» EXERCISE DIRECTIONS:
Your answer must match, word for word, the lines from the one holding "source boundary condition" through the final line below, with pictures excluded.

(Items from a dataset)
+---+
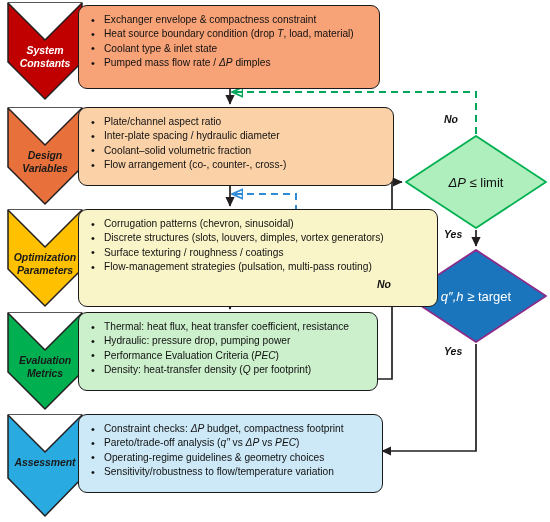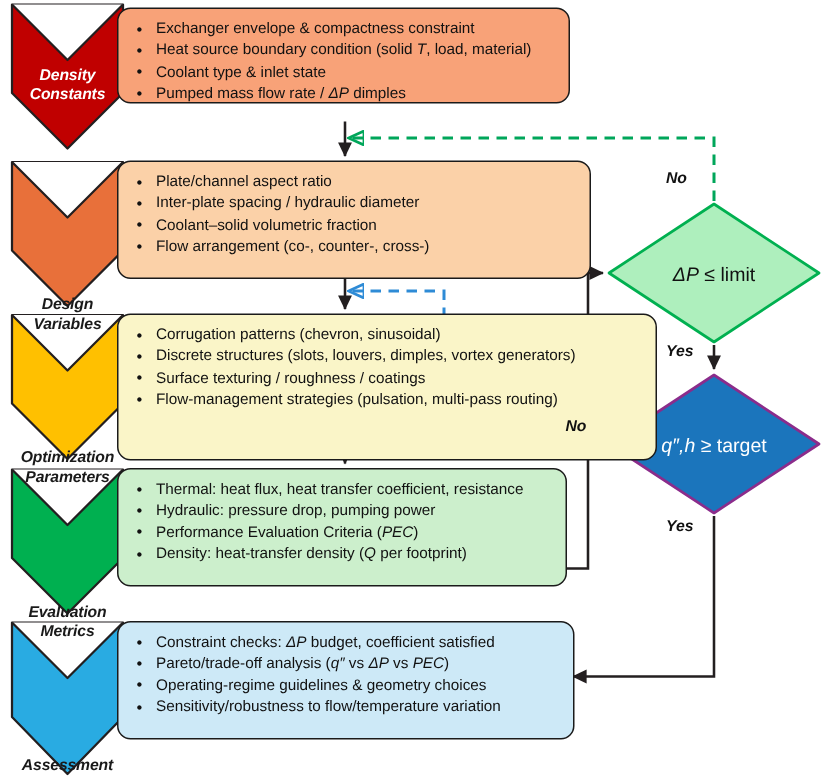"Exchanger envelope & compactness" div.content-box { height: 64px -> 84px }
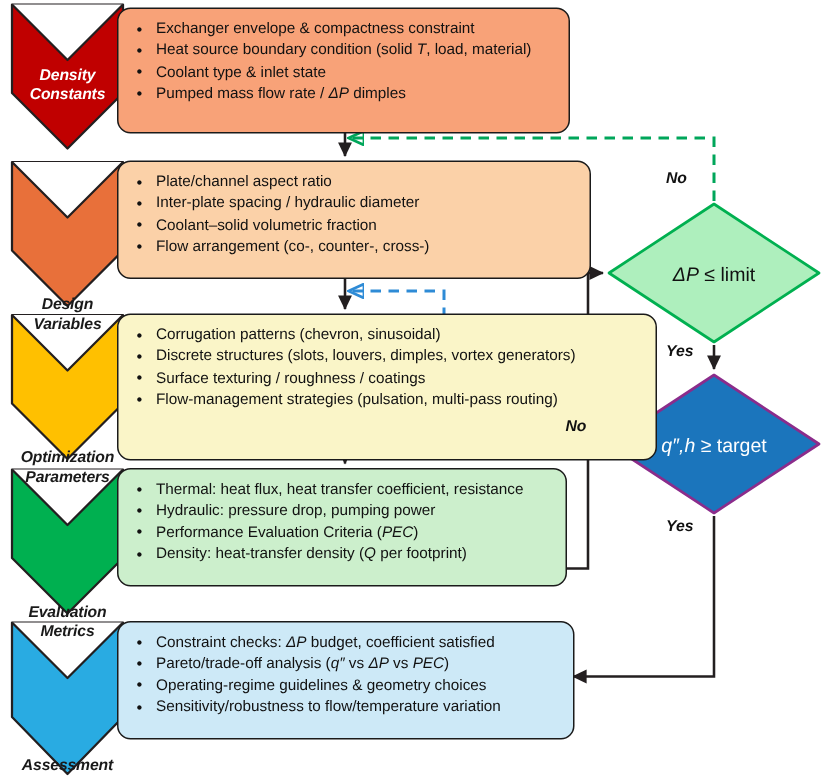"Heat source boundary condition (solid" span { text: solid -> drop }
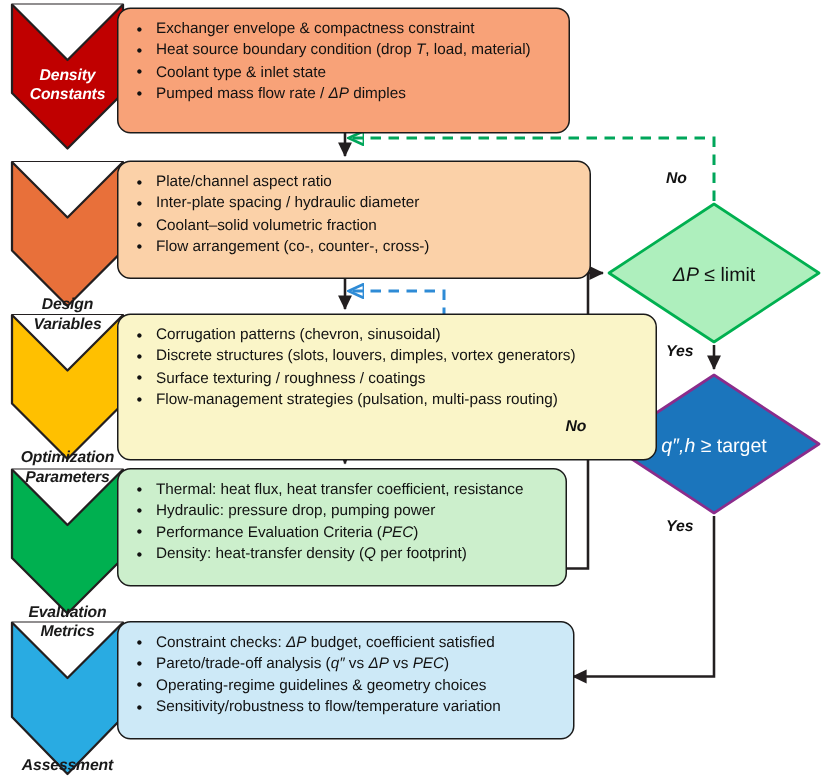"Density" div { text: Density -> System }
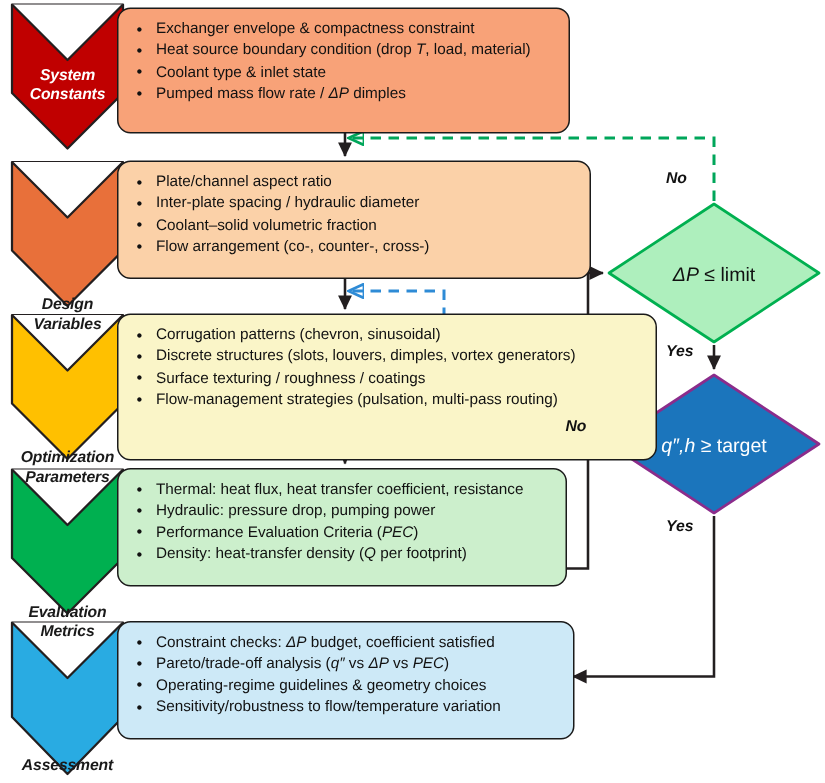"Design" .chev-label.dark { margin-top: 48px -> none }
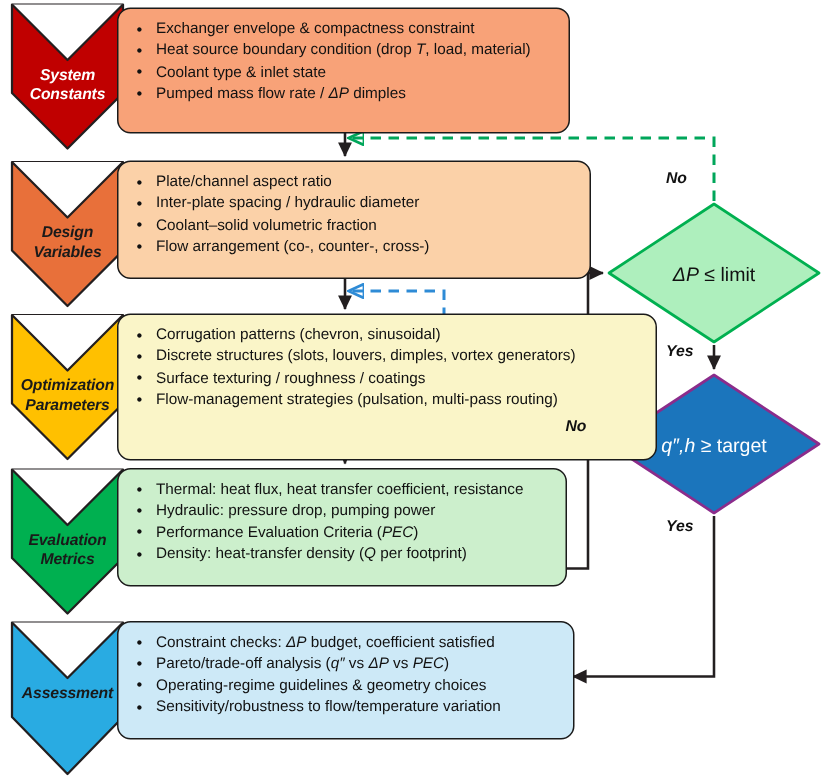"budget, coefficient satisfied" span { text: coefficient satisfied -> compactness footprint }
+---+
» EXERCISE RESPONSE:
"Heat source boundary condition (solid" span { text: solid -> drop }
"Density" div { text: Density -> System }
"Design" .chev-label.dark { margin-top: 48px -> none }
"budget, coefficient satisfied" span { text: coefficient satisfied -> compactness footprint }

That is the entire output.